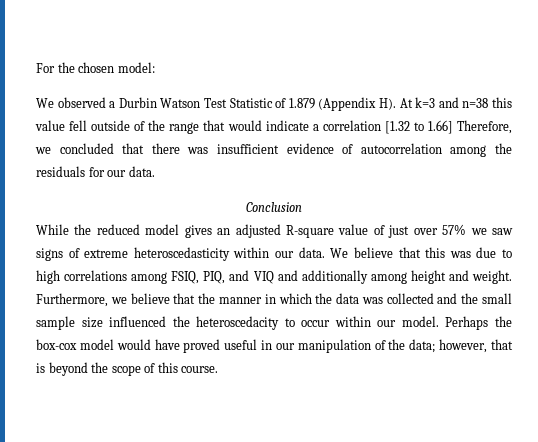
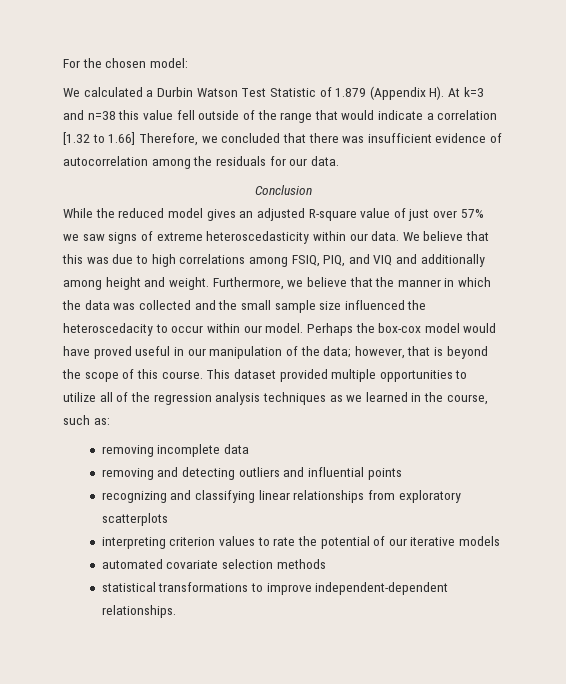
- We observed a Durbin Watson Test Statistic of 1.879 (Appendix H). At k=3 and n=38 this value fell outside of the range that would indicate a correlation [1.32 to 1.66] Therefore, we concluded that there was insufficient evidence of autocorrelation among the residuals for our data.
+ We calculated a Durbin Watson Test Statistic of 1.879 (Appendix H). At k=3 and n=38 this value fell outside of the range that would indicate a correlation [1.32 to 1.66] Therefore, we concluded that there was insufficient evidence of autocorrelation among the residuals for our data.
+ This dataset provided multiple opportunities to utilize all of the regression analysis techniques as we learned in the course, such as:
+ removing incomplete data
+ removing and detecting outliers and influential points
+ recognizing and classifying linear relationships from exploratory scatterplots
+ interpreting criterion values to rate the potential of our iterative models
+ automated covariate selection methods
+ statistical transformations to improve independent-dependent relationships.

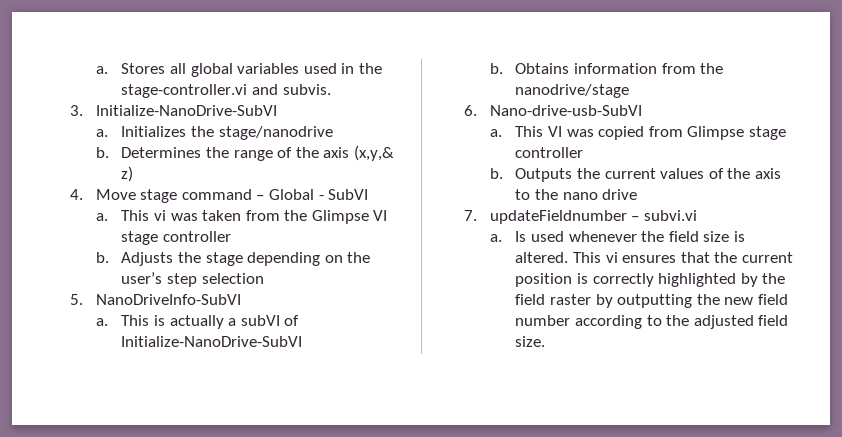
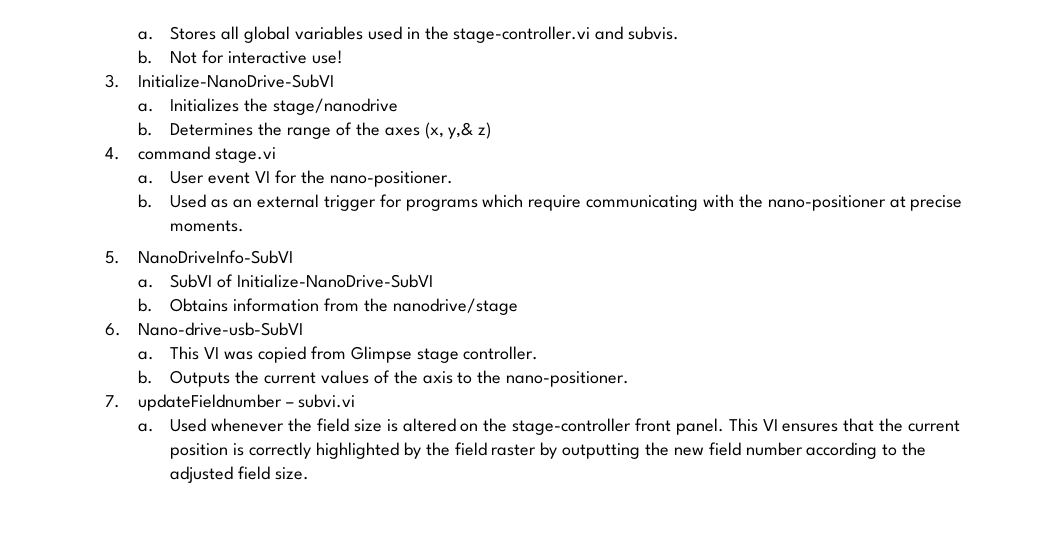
+ b. Not for interactive use!
- Determines the range of the axis (x,y,& z)
+ Determines the range of the axes (x, y,& z)
- 4. Move stage command – Global - SubVI
- a. This vi was taken from the Glimpse VI stage controller
- b. Adjusts the stage depending on the user’s step selection
+ 4. command stage.vi
+ a. User event VI for the nano-positioner.
+ b. Used as an external trigger for programs which require communicating with the nano-positioner at precise moments.
  5. NanoDriveInfo-SubVI
- a. This is actually a subVI of Initialize-NanoDrive-SubVI
+ a. SubVI of Initialize-NanoDrive-SubVI
- This VI was copied from Glimpse stage controller
+ This VI was copied from Glimpse stage controller.
- Outputs the current values of the axis to the nano drive
+ Outputs the current values of the axis to the nano-positioner.
- Is used whenever the field size is altered. This vi ensures that the current position is correctly highlighted by the field raster by outputting the new field number according to the adjusted field size.
+ Used whenever the field size is altered on the stage-controller front panel. This VI ensures that the current position is correctly highlighted by the field raster by outputting the new field number according to the adjusted field size.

========================

▶ **About this task**
Return the full listing exactly as it appears above, without its pictures.

▶ **Problem solution**
- We observed a Durbin Watson Test Statistic of 1.879 (Appendix H). At k=3 and n=38 this value fell outside of the range that would indicate a correlation [1.32 to 1.66] Therefore, we concluded that there was insufficient evidence of autocorrelation among the residuals for our data.
+ We calculated a Durbin Watson Test Statistic of 1.879 (Appendix H). At k=3 and n=38 this value fell outside of the range that would indicate a correlation [1.32 to 1.66] Therefore, we concluded that there was insufficient evidence of autocorrelation among the residuals for our data.
+ This dataset provided multiple opportunities to utilize all of the regression analysis techniques as we learned in the course, such as:
+ removing incomplete data
+ removing and detecting outliers and influential points
+ recognizing and classifying linear relationships from exploratory scatterplots
+ interpreting criterion values to rate the potential of our iterative models
+ automated covariate selection methods
+ statistical transformations to improve independent-dependent relationships.

+ b. Not for interactive use!
- Determines the range of the axis (x,y,& z)
+ Determines the range of the axes (x, y,& z)
- 4. Move stage command – Global - SubVI
- a. This vi was taken from the Glimpse VI stage controller
- b. Adjusts the stage depending on the user’s step selection
+ 4. command stage.vi
+ a. User event VI for the nano-positioner.
+ b. Used as an external trigger for programs which require communicating with the nano-positioner at precise moments.
  5. NanoDriveInfo-SubVI
- a. This is actually a subVI of Initialize-NanoDrive-SubVI
+ a. SubVI of Initialize-NanoDrive-SubVI
- This VI was copied from Glimpse stage controller
+ This VI was copied from Glimpse stage controller.
- Outputs the current values of the axis to the nano drive
+ Outputs the current values of the axis to the nano-positioner.
- Is used whenever the field size is altered. This vi ensures that the current position is correctly highlighted by the field raster by outputting the new field number according to the adjusted field size.
+ Used whenever the field size is altered on the stage-controller front panel. This VI ensures that the current position is correctly highlighted by the field raster by outputting the new field number according to the adjusted field size.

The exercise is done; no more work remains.